## [TASK DETAILS]
Within the data below, count every line that includes "logo" and report the total alone.

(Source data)
********

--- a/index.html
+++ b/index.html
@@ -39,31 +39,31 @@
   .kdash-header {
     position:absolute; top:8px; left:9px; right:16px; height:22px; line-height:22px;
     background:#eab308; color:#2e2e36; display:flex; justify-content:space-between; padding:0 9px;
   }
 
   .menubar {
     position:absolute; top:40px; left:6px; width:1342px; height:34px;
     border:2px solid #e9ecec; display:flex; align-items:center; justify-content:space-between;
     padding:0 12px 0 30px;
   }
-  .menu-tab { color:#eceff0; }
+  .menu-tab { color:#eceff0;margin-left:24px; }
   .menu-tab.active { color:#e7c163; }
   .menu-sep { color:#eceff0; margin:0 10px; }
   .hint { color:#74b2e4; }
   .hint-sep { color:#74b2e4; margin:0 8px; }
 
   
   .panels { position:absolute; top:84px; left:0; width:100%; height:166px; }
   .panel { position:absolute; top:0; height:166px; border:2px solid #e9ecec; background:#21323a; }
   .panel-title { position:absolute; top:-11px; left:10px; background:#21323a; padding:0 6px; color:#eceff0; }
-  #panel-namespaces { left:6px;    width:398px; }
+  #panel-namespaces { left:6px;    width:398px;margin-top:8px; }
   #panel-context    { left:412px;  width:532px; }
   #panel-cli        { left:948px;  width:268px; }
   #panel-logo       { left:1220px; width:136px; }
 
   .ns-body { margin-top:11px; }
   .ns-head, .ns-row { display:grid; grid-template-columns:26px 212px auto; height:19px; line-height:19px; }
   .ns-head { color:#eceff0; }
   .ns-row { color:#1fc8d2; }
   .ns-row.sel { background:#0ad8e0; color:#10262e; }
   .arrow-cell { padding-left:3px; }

********

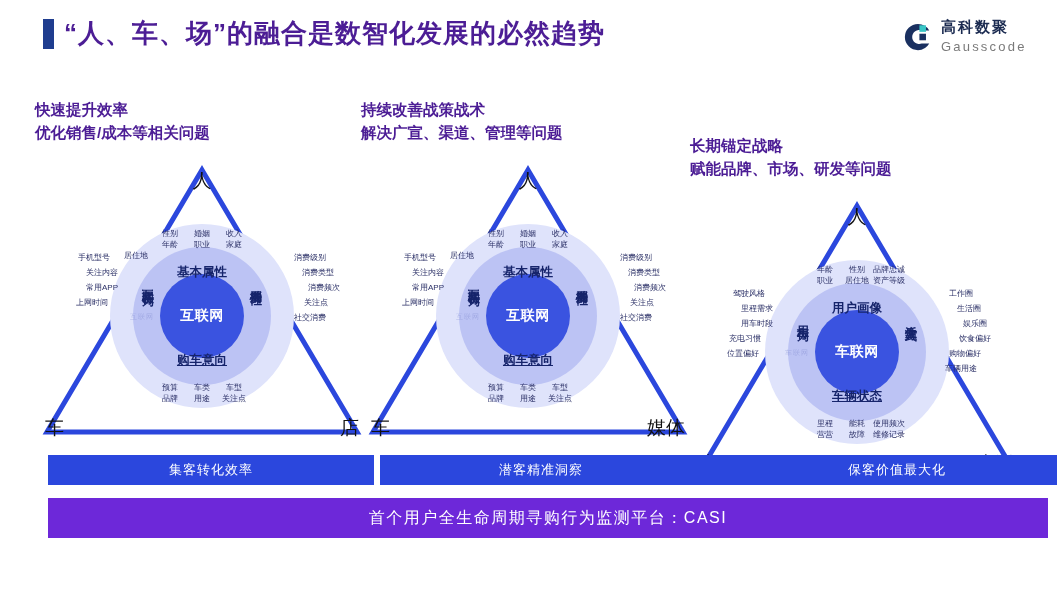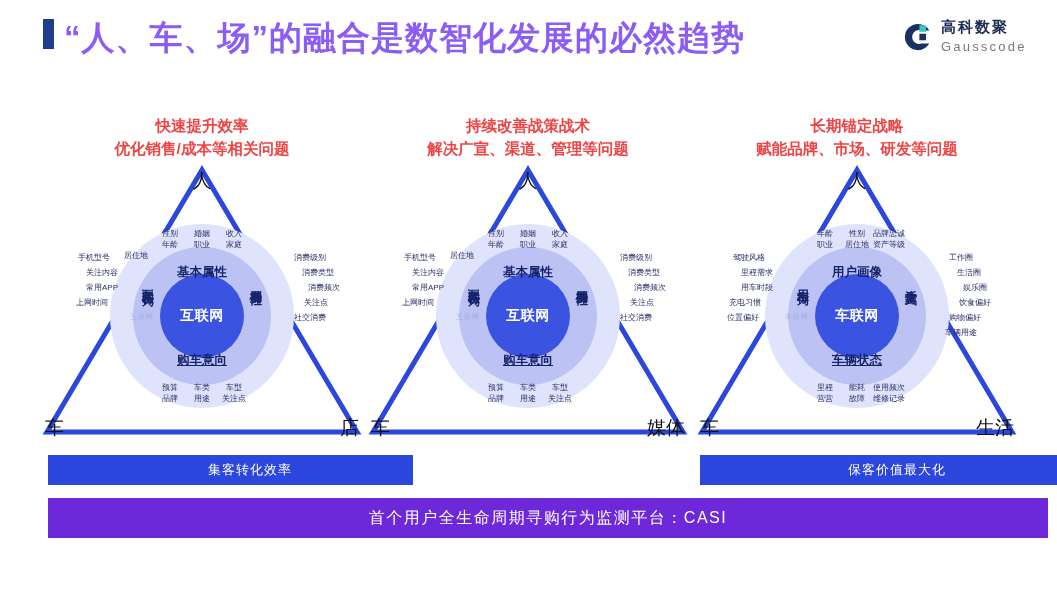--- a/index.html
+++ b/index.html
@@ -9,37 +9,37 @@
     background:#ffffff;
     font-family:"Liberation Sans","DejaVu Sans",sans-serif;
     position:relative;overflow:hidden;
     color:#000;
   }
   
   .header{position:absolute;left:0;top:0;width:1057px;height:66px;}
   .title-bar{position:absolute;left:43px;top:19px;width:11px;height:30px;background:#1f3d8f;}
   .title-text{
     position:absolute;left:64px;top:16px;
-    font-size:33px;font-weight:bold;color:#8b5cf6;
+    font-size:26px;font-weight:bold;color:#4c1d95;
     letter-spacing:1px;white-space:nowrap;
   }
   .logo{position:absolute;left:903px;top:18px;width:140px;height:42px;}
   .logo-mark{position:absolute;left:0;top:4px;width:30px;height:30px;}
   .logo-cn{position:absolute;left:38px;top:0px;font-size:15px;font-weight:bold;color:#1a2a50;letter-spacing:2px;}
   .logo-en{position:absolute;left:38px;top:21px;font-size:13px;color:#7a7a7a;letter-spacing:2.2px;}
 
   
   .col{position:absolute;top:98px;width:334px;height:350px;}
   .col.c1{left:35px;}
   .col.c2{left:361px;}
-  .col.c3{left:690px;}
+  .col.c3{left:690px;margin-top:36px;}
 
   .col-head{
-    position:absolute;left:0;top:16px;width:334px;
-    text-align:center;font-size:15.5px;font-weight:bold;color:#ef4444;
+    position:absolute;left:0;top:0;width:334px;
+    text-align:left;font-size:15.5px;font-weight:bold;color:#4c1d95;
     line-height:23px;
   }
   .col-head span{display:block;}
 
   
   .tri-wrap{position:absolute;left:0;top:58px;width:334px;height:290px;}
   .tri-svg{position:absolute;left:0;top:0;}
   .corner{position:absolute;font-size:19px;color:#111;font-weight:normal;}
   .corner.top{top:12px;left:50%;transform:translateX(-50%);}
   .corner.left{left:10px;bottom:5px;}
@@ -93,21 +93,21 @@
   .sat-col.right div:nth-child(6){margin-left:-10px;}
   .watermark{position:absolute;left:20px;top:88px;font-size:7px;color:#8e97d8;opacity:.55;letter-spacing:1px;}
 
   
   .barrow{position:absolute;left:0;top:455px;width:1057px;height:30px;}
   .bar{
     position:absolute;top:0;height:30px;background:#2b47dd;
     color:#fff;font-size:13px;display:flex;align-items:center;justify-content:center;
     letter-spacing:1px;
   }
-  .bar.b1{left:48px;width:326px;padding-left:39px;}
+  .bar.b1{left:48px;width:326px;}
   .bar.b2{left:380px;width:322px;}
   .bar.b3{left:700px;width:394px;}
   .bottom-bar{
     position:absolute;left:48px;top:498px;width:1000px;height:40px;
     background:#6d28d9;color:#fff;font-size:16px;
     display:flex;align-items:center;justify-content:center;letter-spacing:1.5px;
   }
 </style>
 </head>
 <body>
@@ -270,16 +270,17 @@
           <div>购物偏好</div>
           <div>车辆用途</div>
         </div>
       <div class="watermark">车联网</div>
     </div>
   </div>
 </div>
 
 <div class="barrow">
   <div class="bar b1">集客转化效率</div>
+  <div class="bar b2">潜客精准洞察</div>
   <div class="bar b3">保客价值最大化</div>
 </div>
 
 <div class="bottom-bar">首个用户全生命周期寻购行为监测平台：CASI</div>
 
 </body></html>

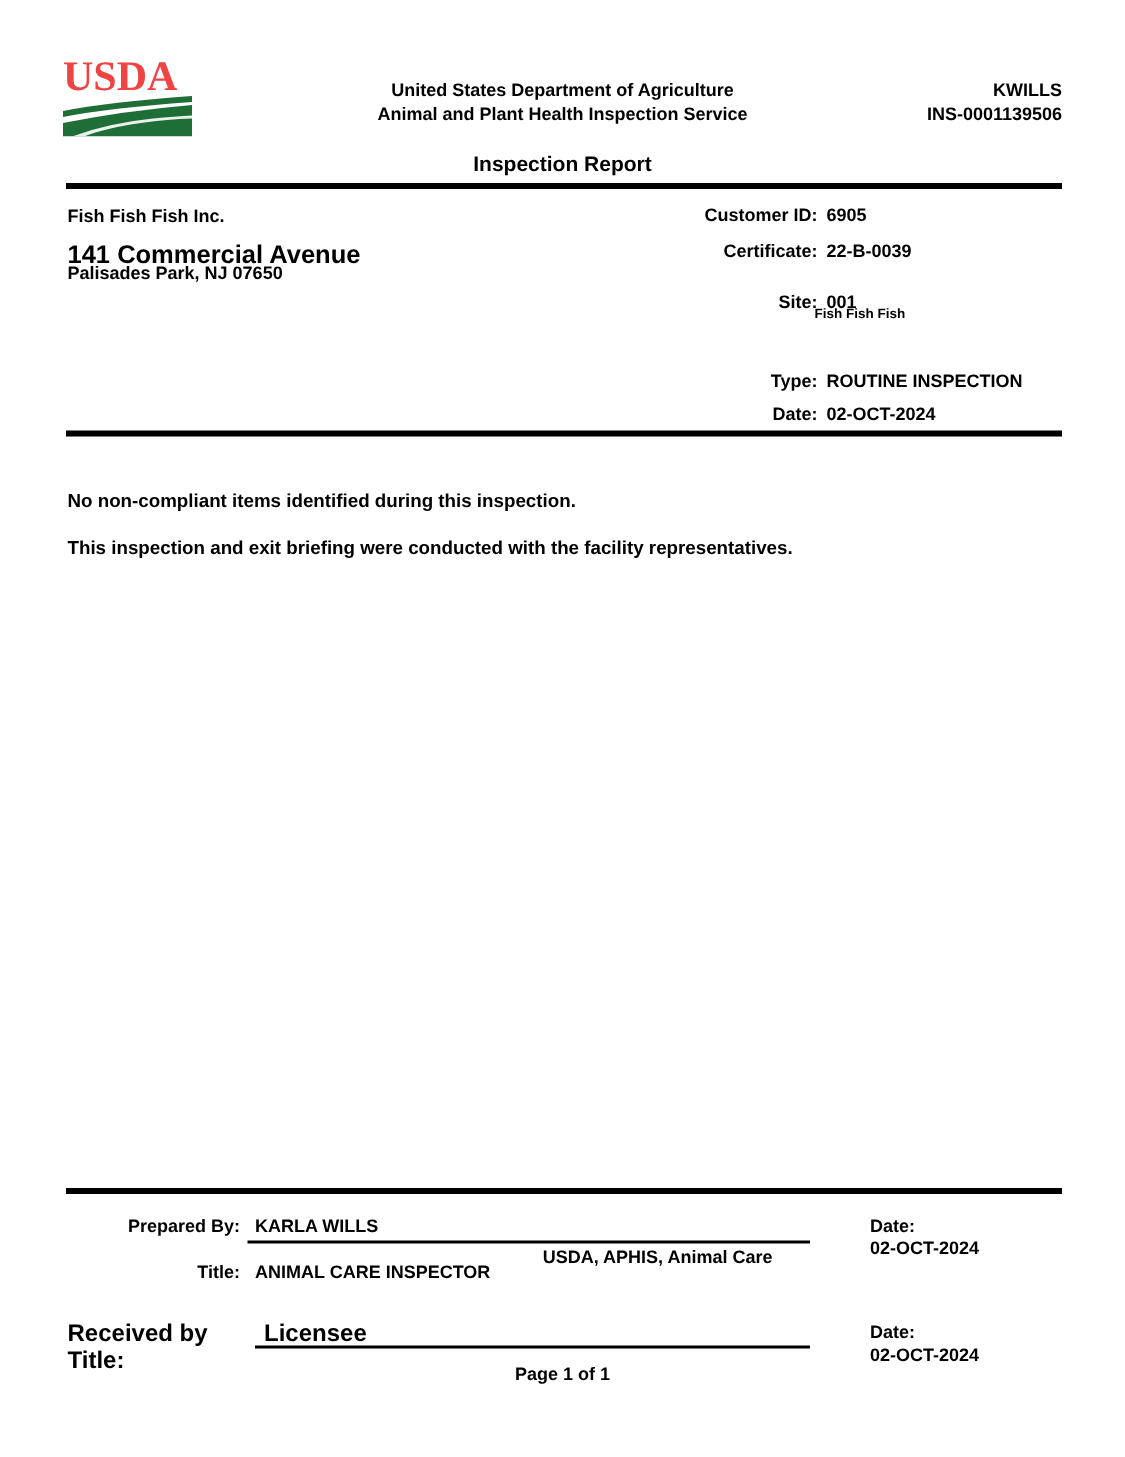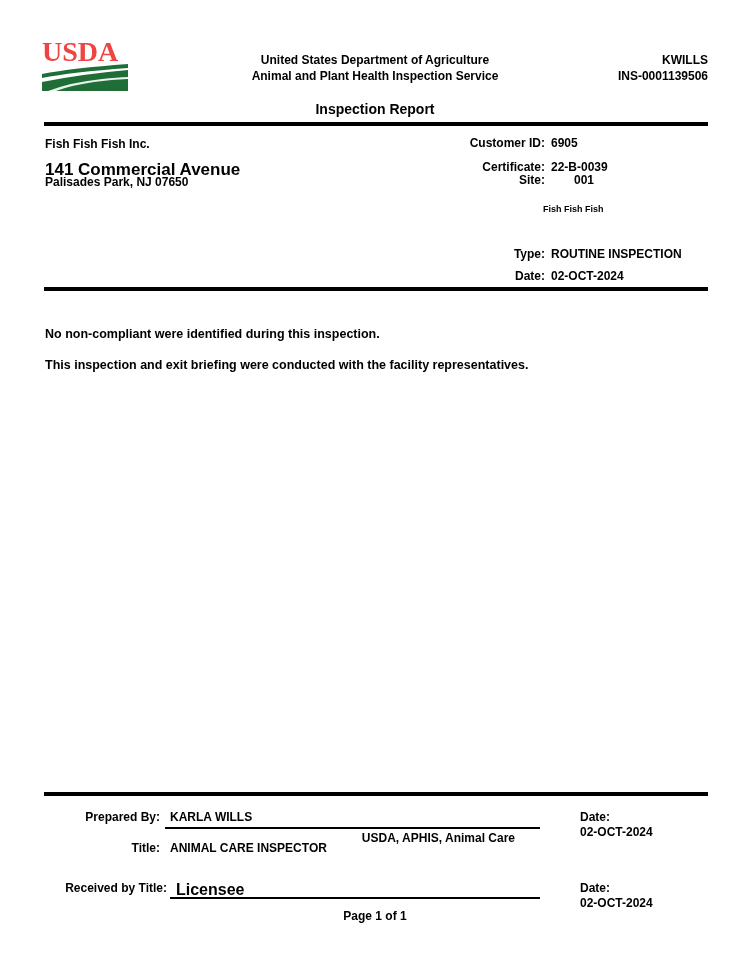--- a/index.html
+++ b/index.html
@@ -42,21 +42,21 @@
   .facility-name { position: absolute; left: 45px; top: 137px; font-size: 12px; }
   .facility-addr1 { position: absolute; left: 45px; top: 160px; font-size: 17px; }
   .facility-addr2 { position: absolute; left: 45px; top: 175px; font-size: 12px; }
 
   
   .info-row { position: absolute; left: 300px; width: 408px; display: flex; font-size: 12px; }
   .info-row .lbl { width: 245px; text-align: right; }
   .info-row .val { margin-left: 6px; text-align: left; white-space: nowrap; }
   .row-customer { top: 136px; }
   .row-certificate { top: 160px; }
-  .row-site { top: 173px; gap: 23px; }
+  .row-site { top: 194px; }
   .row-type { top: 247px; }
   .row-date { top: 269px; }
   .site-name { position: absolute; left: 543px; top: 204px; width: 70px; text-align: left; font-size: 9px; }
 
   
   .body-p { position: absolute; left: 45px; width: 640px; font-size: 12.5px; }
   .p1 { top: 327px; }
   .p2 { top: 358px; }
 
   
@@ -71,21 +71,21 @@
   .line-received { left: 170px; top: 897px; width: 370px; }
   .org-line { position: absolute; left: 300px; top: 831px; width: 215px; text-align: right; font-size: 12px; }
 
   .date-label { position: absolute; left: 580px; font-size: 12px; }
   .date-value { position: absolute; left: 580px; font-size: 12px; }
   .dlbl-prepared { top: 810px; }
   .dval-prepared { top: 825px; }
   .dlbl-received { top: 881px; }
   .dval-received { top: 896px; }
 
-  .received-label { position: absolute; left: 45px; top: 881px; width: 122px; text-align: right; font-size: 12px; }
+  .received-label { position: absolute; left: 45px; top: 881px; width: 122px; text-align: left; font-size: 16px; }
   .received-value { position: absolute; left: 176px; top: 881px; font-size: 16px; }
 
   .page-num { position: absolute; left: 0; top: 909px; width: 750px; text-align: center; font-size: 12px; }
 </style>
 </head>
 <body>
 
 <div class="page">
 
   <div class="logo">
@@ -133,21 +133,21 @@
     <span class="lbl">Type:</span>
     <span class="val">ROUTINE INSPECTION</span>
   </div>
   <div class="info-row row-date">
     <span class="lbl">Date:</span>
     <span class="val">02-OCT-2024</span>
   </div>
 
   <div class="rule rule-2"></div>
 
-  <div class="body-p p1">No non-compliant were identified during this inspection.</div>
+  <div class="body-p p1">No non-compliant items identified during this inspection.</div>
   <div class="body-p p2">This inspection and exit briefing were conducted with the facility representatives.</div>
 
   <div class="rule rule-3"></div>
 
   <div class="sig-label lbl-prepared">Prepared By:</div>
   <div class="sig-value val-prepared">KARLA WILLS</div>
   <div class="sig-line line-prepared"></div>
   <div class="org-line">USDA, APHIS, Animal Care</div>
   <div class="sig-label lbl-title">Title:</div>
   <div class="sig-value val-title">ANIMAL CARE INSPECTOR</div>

********

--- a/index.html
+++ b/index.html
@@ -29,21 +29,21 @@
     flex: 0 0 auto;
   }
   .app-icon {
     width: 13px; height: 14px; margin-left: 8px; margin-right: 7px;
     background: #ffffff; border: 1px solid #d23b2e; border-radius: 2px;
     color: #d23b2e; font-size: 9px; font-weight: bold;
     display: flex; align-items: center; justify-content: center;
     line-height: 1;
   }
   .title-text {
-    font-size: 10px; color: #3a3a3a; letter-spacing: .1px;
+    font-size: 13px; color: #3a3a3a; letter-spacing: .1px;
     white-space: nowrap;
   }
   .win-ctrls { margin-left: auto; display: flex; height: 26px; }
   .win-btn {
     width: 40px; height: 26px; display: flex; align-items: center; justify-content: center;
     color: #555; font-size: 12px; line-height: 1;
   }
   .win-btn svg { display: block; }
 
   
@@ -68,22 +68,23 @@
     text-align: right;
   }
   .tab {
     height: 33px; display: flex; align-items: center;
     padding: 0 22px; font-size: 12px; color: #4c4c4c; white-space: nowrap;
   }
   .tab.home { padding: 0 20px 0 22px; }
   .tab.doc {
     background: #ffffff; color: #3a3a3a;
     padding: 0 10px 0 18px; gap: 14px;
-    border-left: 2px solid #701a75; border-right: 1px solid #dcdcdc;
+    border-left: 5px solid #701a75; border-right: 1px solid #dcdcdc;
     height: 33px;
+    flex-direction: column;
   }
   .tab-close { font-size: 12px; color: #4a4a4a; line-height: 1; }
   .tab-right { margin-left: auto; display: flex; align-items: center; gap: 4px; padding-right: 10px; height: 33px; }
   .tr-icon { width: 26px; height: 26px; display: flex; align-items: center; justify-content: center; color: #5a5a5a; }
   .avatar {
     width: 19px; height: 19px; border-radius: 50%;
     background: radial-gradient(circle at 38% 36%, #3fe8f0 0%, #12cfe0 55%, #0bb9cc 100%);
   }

********

## [ANSWER]
6